Taxanes Alone or in Combination With Anthracyclines As First-Line Therapy of Patients With Metastatic Breast Cancer

Author:

Piccart-Gebhart Martine J.1,Burzykowski Tomasz1,Buyse Marc1,Sledge George1,Carmichael James1,Lück Hans-Joachim1,Mackey John R.1,Nabholtz Jean-Marc1,Paridaens Robert1,Biganzoli Laura1,Jassem Jacek1,Bontenbal Marijke1,Bonneterre Jacques1,Chan Stephen1,Basaran Gul Atalay1,Therasse Patrick1

Affiliation:

1. From the Institut Jules Bordet; European Organization for Research and Treatment of Cancer, Brussels; Hasselt University, Diepenbeek; International Drug Development Institute, Louvain-la-Neuve; University Hospital Gasthuisberg, Leuven, Belgium; Indiana University-Purdue University, Indianapolis, IN; Astra-zeneca, Macclesfield; Nottingham City Hospital, Nottingham, United Kingdom; Medizinische Hochschule, Hannover, Germany; University of Alberta, Edmonton, Alberta, Canada; Breast Cancer Research Institute...

Abstract

Purpose Taxanes (paclitaxel or docetaxel) have been sequenced or combined with anthracyclines (doxorubicin or epirubicin) for the first-line treatment of advanced breast cancer.

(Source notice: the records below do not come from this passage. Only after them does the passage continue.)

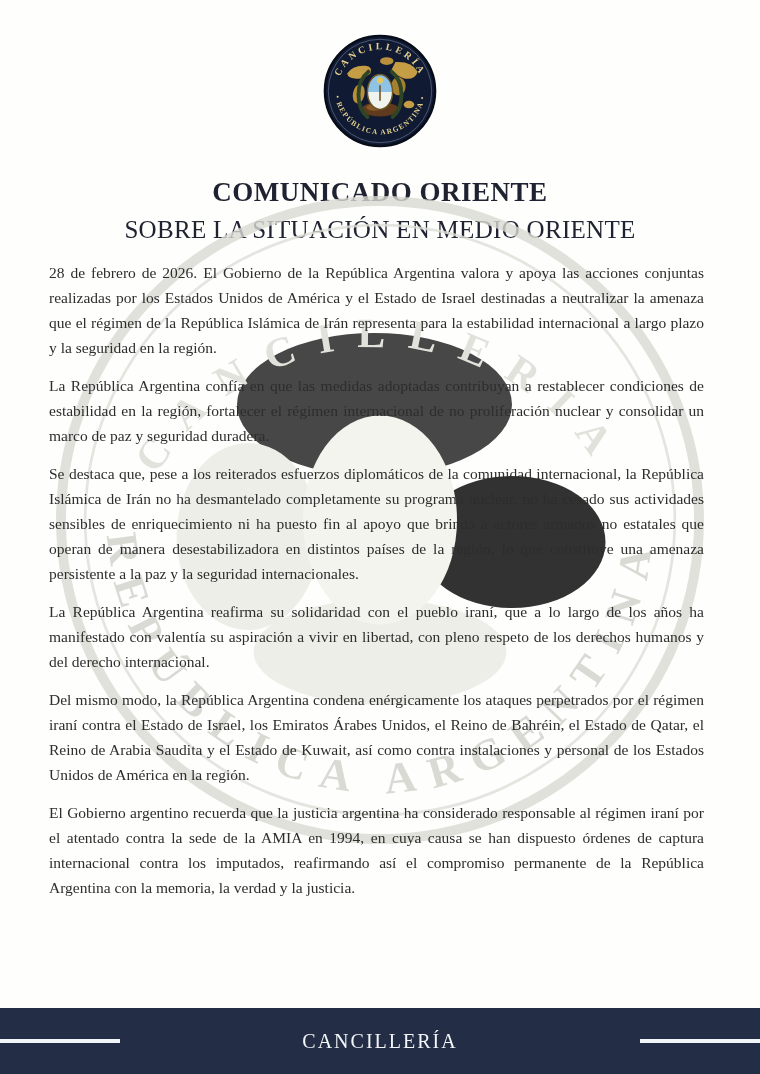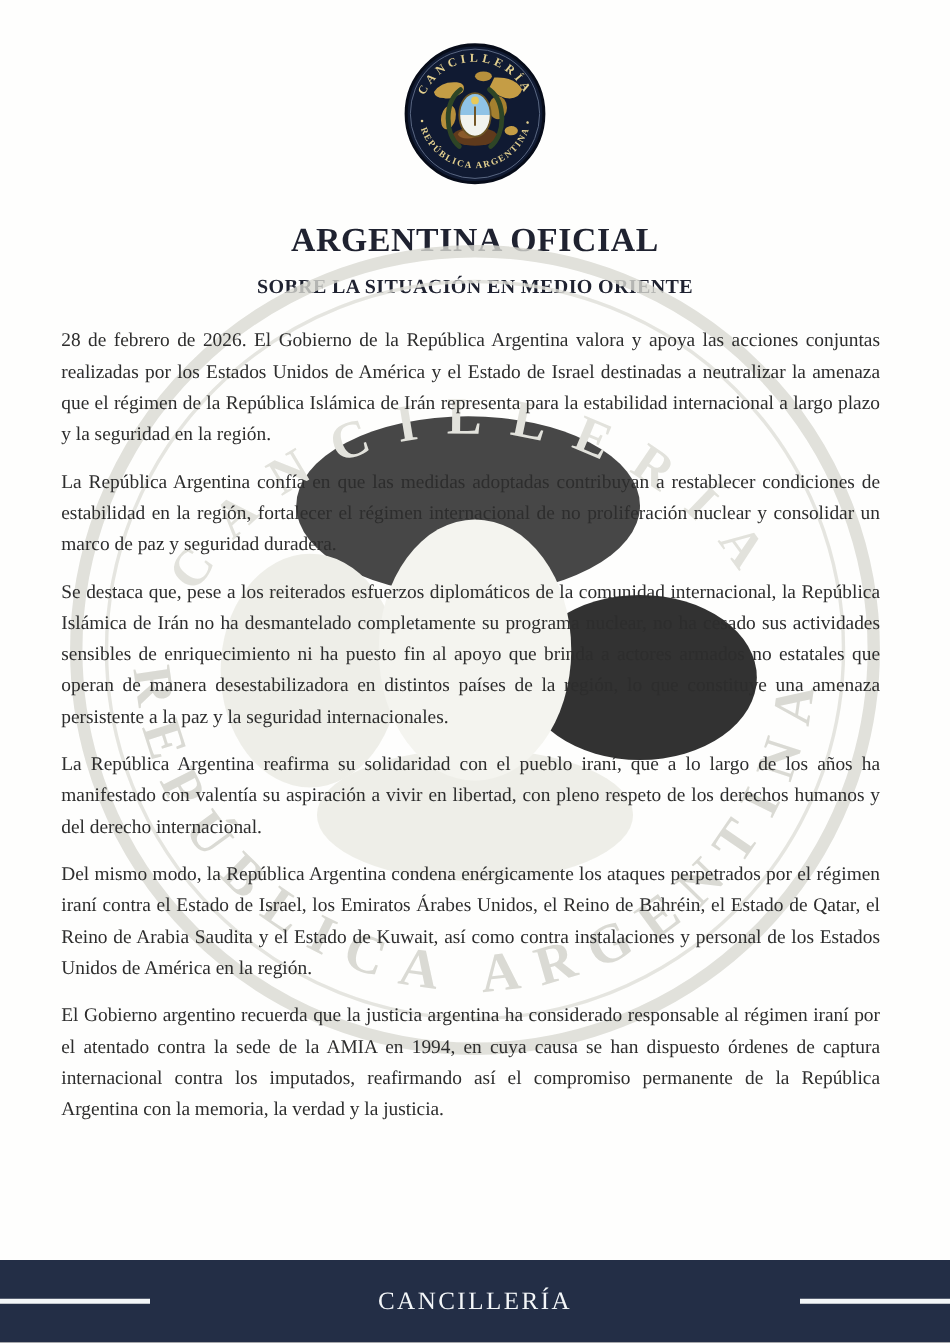--- a/index.html
+++ b/index.html
@@ -42,23 +42,23 @@
   .title{
     margin:28px 0 0;
     font-size:27px;
     line-height:31px;
     font-weight:bold;
     color:var(--heading-text);
     letter-spacing:.5px;
   }
   .subtitle{
     margin:9px 0 0;
-    font-size:16px;
+    font-size:25px;
     line-height:25px;
-    font-weight:bold;
+    font-weight:normal;
     color:var(--heading-text);
     letter-spacing:.3px;
   }
   
   .doc-body{
     position:relative;
     margin:18px 56px 0 49px;
   }
   .para{
     margin:0 0 13px;
@@ -153,21 +153,21 @@
       </g>
 
       <text font-family="Liberation Serif, DejaVu Serif, serif" font-size="10" font-weight="bold" letter-spacing="3.2" fill="#e3d08f">
         <textPath href="#lg-arc-top" startOffset="50%" text-anchor="middle">CANCILLERÍA</textPath>
       </text>
       <text font-family="Liberation Serif, DejaVu Serif, serif" font-size="7.6" font-weight="bold" letter-spacing="1.4" fill="#e3d08f">
         <textPath href="#lg-arc-bottom" startOffset="50%" text-anchor="middle">• REPÚBLICA ARGENTINA •</textPath>
       </text>
     </svg>
 
-    <h1 class="title">ARGENTINA OFICIAL</h1>
+    <h1 class="title">COMUNICADO ORIENTE</h1>
     <h2 class="subtitle">SOBRE LA SITUACIÓN EN MEDIO ORIENTE</h2>
   </header>
 
   <main class="doc-body">
       <p class="para">28 de febrero de 2026. El Gobierno de la República Argentina valora y apoya las acciones conjuntas realizadas por los Estados Unidos de América y el Estado de Israel destinadas a neutralizar la amenaza que el régimen de la República Islámica de Irán representa para la estabilidad internacional a largo plazo y la seguridad en la región.</p>
       <p class="para">La República Argentina confía en que las medidas adoptadas contribuyan a restablecer condiciones de estabilidad en la región, fortalecer el régimen internacional de no proliferación nuclear y consolidar un marco de paz y seguridad duradera.</p>
       <p class="para">Se destaca que, pese a los reiterados esfuerzos diplomáticos de la comunidad internacional, la República Islámica de Irán no ha desmantelado completamente su programa nuclear, no ha cesado sus actividades sensibles de enriquecimiento ni ha puesto fin al apoyo que brinda a actores armados no estatales que operan de manera desestabilizadora en distintos países de la región, lo que constituye una amenaza persistente a la paz y la seguridad internacionales.</p>
       <p class="para">La República Argentina reafirma su solidaridad con el pueblo iraní, que a lo largo de los años ha manifestado con valentía su aspiración a vivir en libertad, con pleno respeto de los derechos humanos y del derecho internacional.</p>
       <p class="para">Del mismo modo, la República Argentina condena enérgicamente los ataques perpetrados por el régimen iraní contra el Estado de Israel, los Emiratos Árabes Unidos, el Reino de Bahréin, el Estado de Qatar, el Reino de Arabia Saudita y el Estado de Kuwait, así como contra instalaciones y personal de los Estados Unidos de América en la región.</p>
       <p class="para">El Gobierno argentino recuerda que la justicia argentina ha considerado responsable al régimen iraní por el atentado contra la sede de la AMIA en 1994, en cuya causa se han dispuesto órdenes de captura internacional contra los imputados, reafirmando así el compromiso permanente de la República Argentina con la memoria, la verdad y la justicia.</p>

This meta-analysis uses data from all relevant trials to detect any advantages of taxanes in terms of tumor response, progression-free survival (PFS), and survival. Patients and Methods Individual patient data were collected on eight randomized combination trials comparing anthracyclines + taxanes (+ cyclophosphamide in one trial) with anthracyclines + cyclophosphamide (+ fluorouracil in four trials), and on three single-agent trials comparing taxanes with anthracyclines. Combination trials included 3,034 patients; single-agent trials included 919 patients. Results Median follow-up of living patients was 43 months, median survival was 19.3 months, and median PFS was 7.1 months. In single-agent trials, response rates were similar in the taxanes (38%) and in the anthracyclines (33%) arms (P = .08). The hazard ratios for taxanes compared with anthracyclines were 1.19 (95% CI, 1.04 to 1.36; P = .011) for PFS and 1.01 (95% CI, 0.88 to 1.16; P = .90) for survival. In combination trials, response rates were 57% (10% complete) in taxane-based combinations and 46% (6% complete) in control arms (P < .001). The hazard ratios for taxane-based combinations compared with control arms were 0.92 (95% CI, 0.85 to 0.99; P = .031) for PFS and 0.95 (95% CI, 0.88 to 1.03; P = .24) for survival. Conclusion Taxanes were significantly worse than single-agent anthracyclines in terms of PFS, but not in terms of response rates or survival. Taxane-based combinations were significantly better than anthracycline-based combinations in terms of response rates and PFS, but not in terms of survival.

Publisher

American Society of Clinical Oncology (ASCO)

Subject

Cancer Research,Oncology

Reference16 articles.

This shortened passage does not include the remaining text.